Despite the evidence that having a niche is the best way for a blogger to grow their audience and their revenue, there are many writers out there who want to cover multiple niches. So, what happens if you have a multi-niche blog?
That’s something we’ll look at today.
It’s something I’ve done in the past. Whether it’s through residual income sites that cover multiple niches or it’s on my own blog, I’ve tried jumping between different niches that I viewed as being profitable.
And you know what happened? I failed!
Well, I didn’t “fail” as a writer because I’m still here. I failed to build my income in the way I wanted. But I didn’t choose to break away from the multi-niche focus by choice. It was all an accident, which is why I realized that niche blogs are the way to go.

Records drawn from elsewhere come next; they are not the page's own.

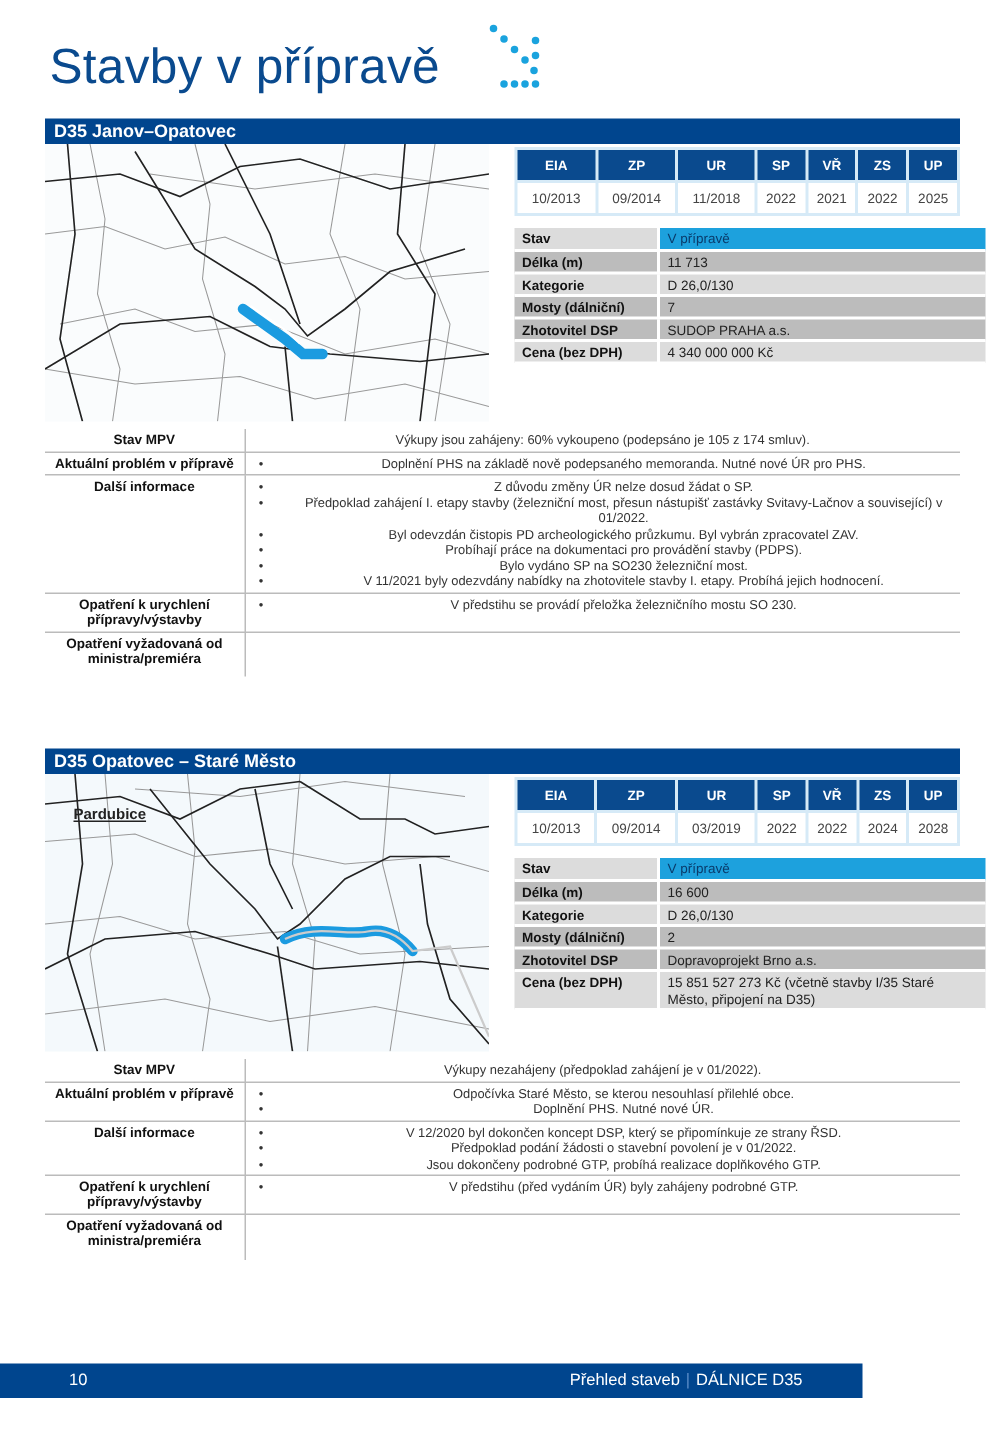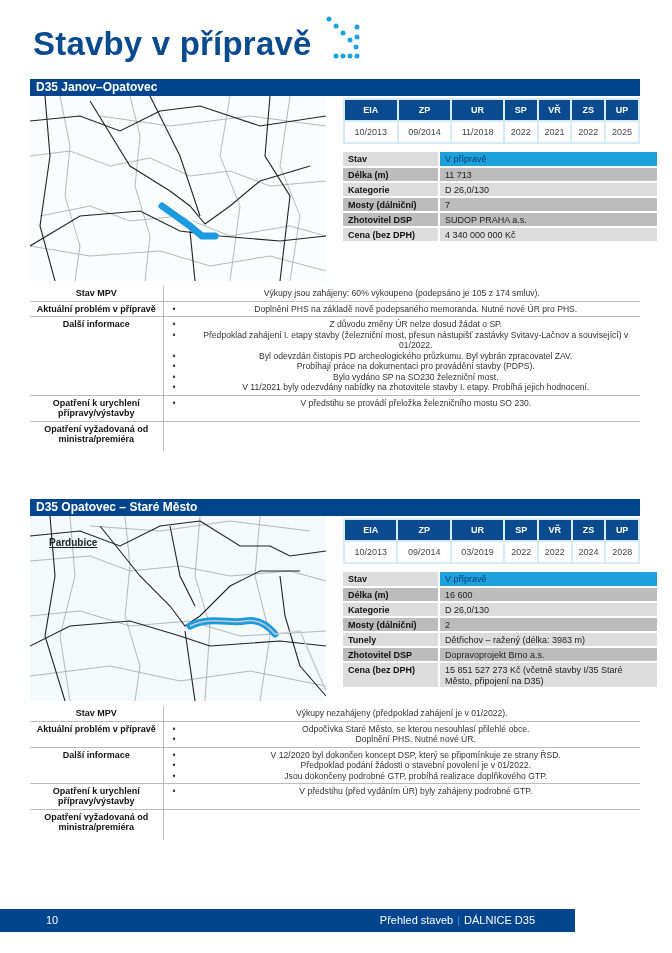--- a/index.html
+++ b/index.html
@@ -4,7 +4,7 @@
 <style>
   * { box-sizing: border-box; margin: 0; padding: 0; }
   body { width: 672px; height: 953px; background: #ffffff; font-family: "Liberation Sans", sans-serif; position: relative; overflow: hidden; color: #222; }
-  .page-title { position: absolute; left: 33px; top: 25px; font-size: 33px; color: #0a4a8e; font-weight: bold; letter-spacing: 0.2px; }
+  .page-title { position: absolute; left: 33px; top: 25px; font-size: 33px; color: #0a4a8e; font-weight: normal; letter-spacing: 0.2px; }
   .logo { position: absolute; left: 312px; top: 14px; width: 50px; height: 50px; }
   .section { position: absolute; left: 30px; width: 610px; }
   .section-bar { height: 17px; background: #00458e; color: #fff; font-weight: bold; font-size: 12px; padding-left: 6px; line-height: 17px; }

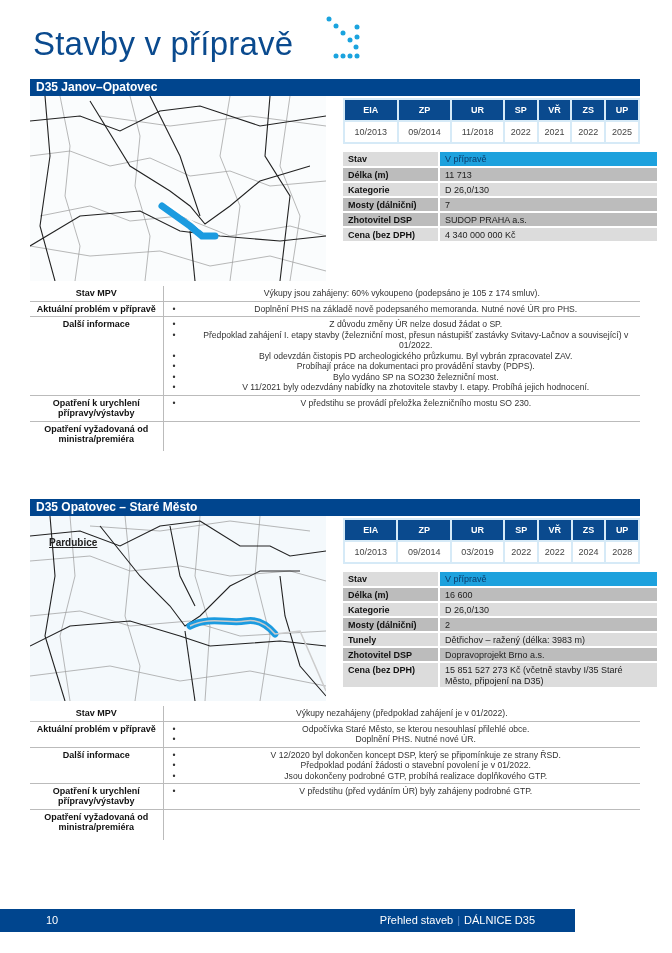--- a/index.html
+++ b/index.html
@@ -249,10 +249,6 @@
           <td class="k">Mosty (dálniční)</td>
           <td class="v">2</td>
         </tr>
-    <tr class="odd">
-          <td class="k">Tunely</td>
-          <td class="v">Dětřichov – ražený (délka: 3983 m)</td>
-        </tr>
     <tr class="even">
           <td class="k">Zhotovitel DSP</td>
           <td class="v">Dopravoprojekt Brno a.s.</td>

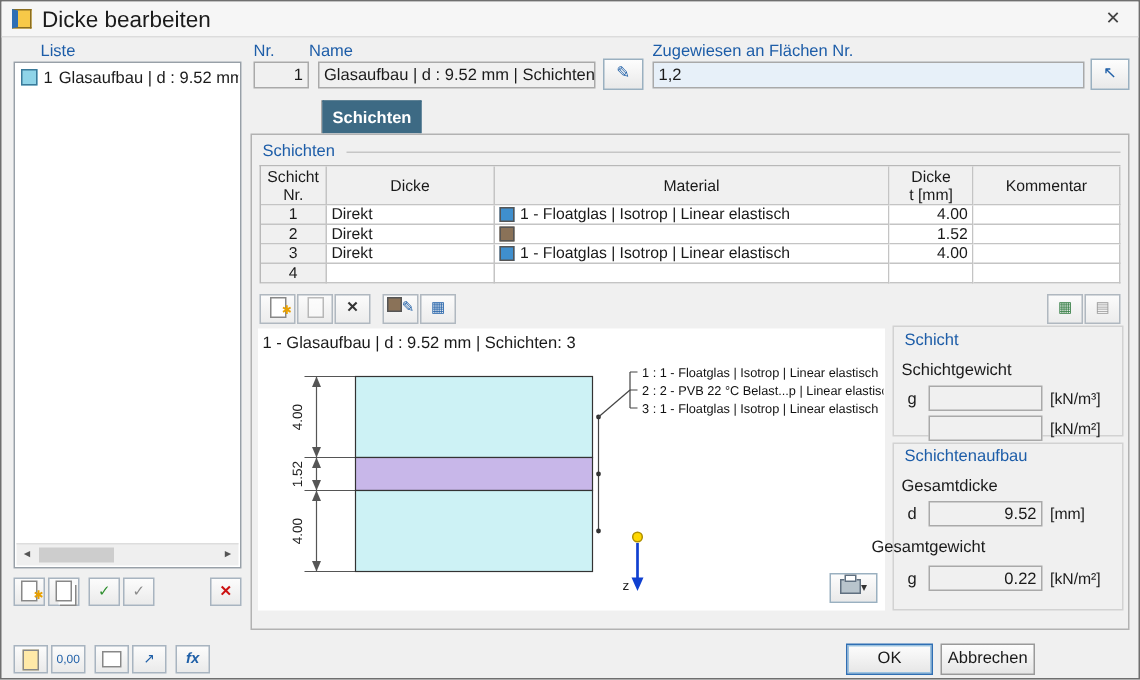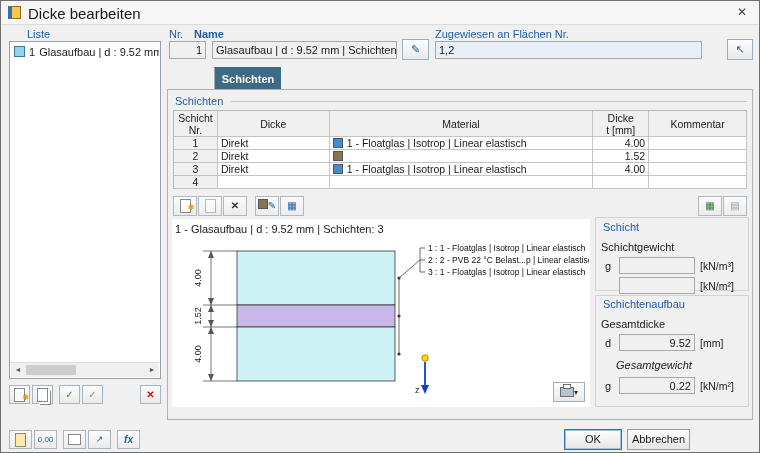--- a/index.html
+++ b/index.html
@@ -84,7 +84,7 @@
   <span class="abs blue" style="left:168px;top:27px;">Nr.</span>
   <div class="field right" style="left:168px;top:40px;width:37px;height:18px;">1</div>
 
-  <span class="abs blue" style="left:193px;top:27px;font-weight:bold;">Name</span>
+  <span class="abs blue" style="left:205px;top:27px;">Name</span>
   <div class="field" style="left:211px;top:40px;width:185px;height:18px;">Glasaufbau | d : 9.52 mm | Schichten: 3</div>
   <div class="icon-btn" style="left:401px;top:38px;width:27px;height:21px;line-height:19px;"><span>✎</span></div>
 

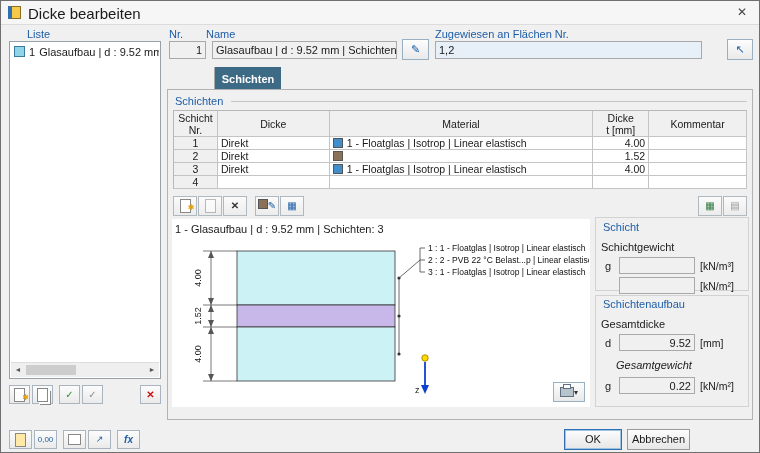--- a/index.html
+++ b/index.html
@@ -89,7 +89,7 @@
   <div class="icon-btn" style="left:401px;top:38px;width:27px;height:21px;line-height:19px;"><span>✎</span></div>
 
   <span class="abs blue" style="left:434px;top:27px;">Zugewiesen an Flächen Nr.</span>
-  <div class="field blue-bg" style="left:434px;top:40px;width:267px;height:18px;">1,2</div>
+  <div class="field blue-bg" style="left:434px;top:40px;width:288px;height:18px;">1,2</div>
   <div class="icon-btn" style="left:726px;top:38px;width:26px;height:21px;line-height:19px;"><span>↖</span></div>
 
   <div class="tab inactive" style="left:168px;width:66px;margin-left:45px;">Basis</div>

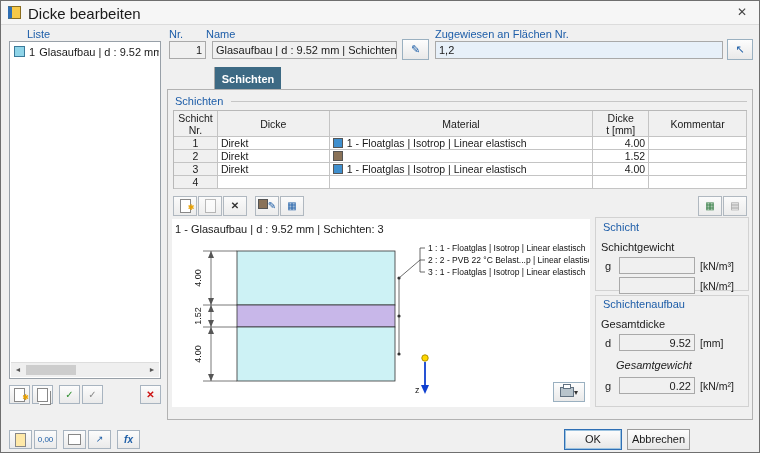--- a/index.html
+++ b/index.html
@@ -232,7 +232,7 @@
   <span class="abs" style="left:604px;top:336px;">d</span>
   <div class="field right" style="left:618px;top:333px;width:76px;height:17px;">9.52</div>
   <span class="unit" style="left:699px;top:336px;">[mm]</span>
-  <span class="abs" style="left:615px;top:358px;font-style:italic;">Gesamtgewicht</span>
+  <span class="abs" style="left:580px;top:358px;">Gesamtgewicht</span>
   <span class="abs" style="left:604px;top:379px;">g</span>
   <div class="field right" style="left:618px;top:376px;width:76px;height:17px;">0.22</div>
   <span class="unit" style="left:699px;top:379px;">[kN/m²]</span>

There are some multi-niche blogs that work
Of course, there are websites out there that have grown covering multiple niches. You just have to look at news websites that cover various topics.
However, these are very different to your own blog. The “news” is their niche, and they cover the news across a variety of topics that people are interested in. These topics are divided up into easy-to-find categories, but they all still remain newsworthy or buzzworthy.
Then there are the residual income sites. Some of them are relatively big in the writing world. They’re not that big in the reader world.
People don’t tend to keep the blog or website in mind when they find your content. They’re not likely to come back for the site. It’s only if they find your content in their Google search.
That’s simply how a multi-niche blog can work. It’s all about particular topics happening to come up in a search or because there is a niche within the multi-niche.
So, why doesn’t a multi-niche blog work the way people want it to? Why is it time to start narrowing down your options?
Let’s take a look.
Readers get confused with your blog
The biggest issue is keeping readers coming back. You can’t build an audience if you’re not consistent, and not just in terms of getting content out there on a regular basis.
You need to be consistent on the topic of your content.
If you write about photography one day and then cover dog walking the next, it’s going to be difficult for your readers to keep track. Well, unless you’re talking about taking photos while dog walking, but is that really your plan?
How about you’re covering weight loss one day and then jumping into talking about a piece of computer software the next?
Your blog doesn’t know what it wants to be. And your readers don’t either.
Those who came for the photography post will look through your past content. What else have you covered? If it’s been about anything other than something that links to photography, your reader will start to get confused. If there’s absolutely nothing that connects to photography, you’ve lost that reader.
I know plenty of writers who say they love to read multi-niche blogs because they love a variety of content. This is often because they’re looking at sites as a writer more than as a general person. The general public tends to want the same topic across the blog.
There is a way to make the multi-niche blog work, though. Overall, all your content works for the same audience but covers a few different things.
So, you have a photography blog where you offer tips on taking a great landscape photo. The post after that is a review for a camera. The one after that is software review for editing your photos. After that, you show off the photos you’ve taken while walking your dog.
All those posts cover a few different niches: photography, product reviews, dog walking. At the same time, they are all geared toward the same audience.
It’s hard to follow a multi-niche blog
Let’s be honest, though, unless you find a way to make the multiple niches roll into one, it’s going to be hard to create a following.
You want people to sign up to your email list. This is the best way to keep your audience. You’re not at the mercy of the ever-changing social media and search engine rules.
How are people going to sign up to your email newsletter if you don’t have one particular niche? How do they know that your next email is going to cover the topic they’ve come to your blog for? You send three emails that are all over the place, covering different topics, and the subscribers will unsubscribe.
The same happens on social media.
You set up accounts for your blog under the blog name. Great, now people can follow you when they find a post they love. But then your next 10 blog posts have nothing to do with the first one you wrote about.
They’re going to stop following you. Your blog doesn’t offer them any value.
You’re not going to create the following of your dreams, which directly affects your revenue.
It’s harder to sell products
You may think that covering multiple niches will help you sell products. That’s certainly not the case.
In the end, you’ll find it harder to sell products.
So, there are plenty that you can offer, but it’s harder to encourage people to buy. People buy as they become loyal to you, as they come to trust you. If you’ve not created that following, you won’t create the loyalty and trust.
This leads to them not knowing if that review you’ve just published is an honest one. How do they know you really own that camera you’re promoting? You could have had a friend snap a few pictures or wrongly got them off Google.
You’ll also jump from product to product. The best way to make affiliate marketing work is to only promote specific products—the ones that you use regularly. You can’t do that if you’re always jumping between topics.
You don’t get the sales you want, so you don’t get the revenue you want.
Your multi-niche blog isn’t working.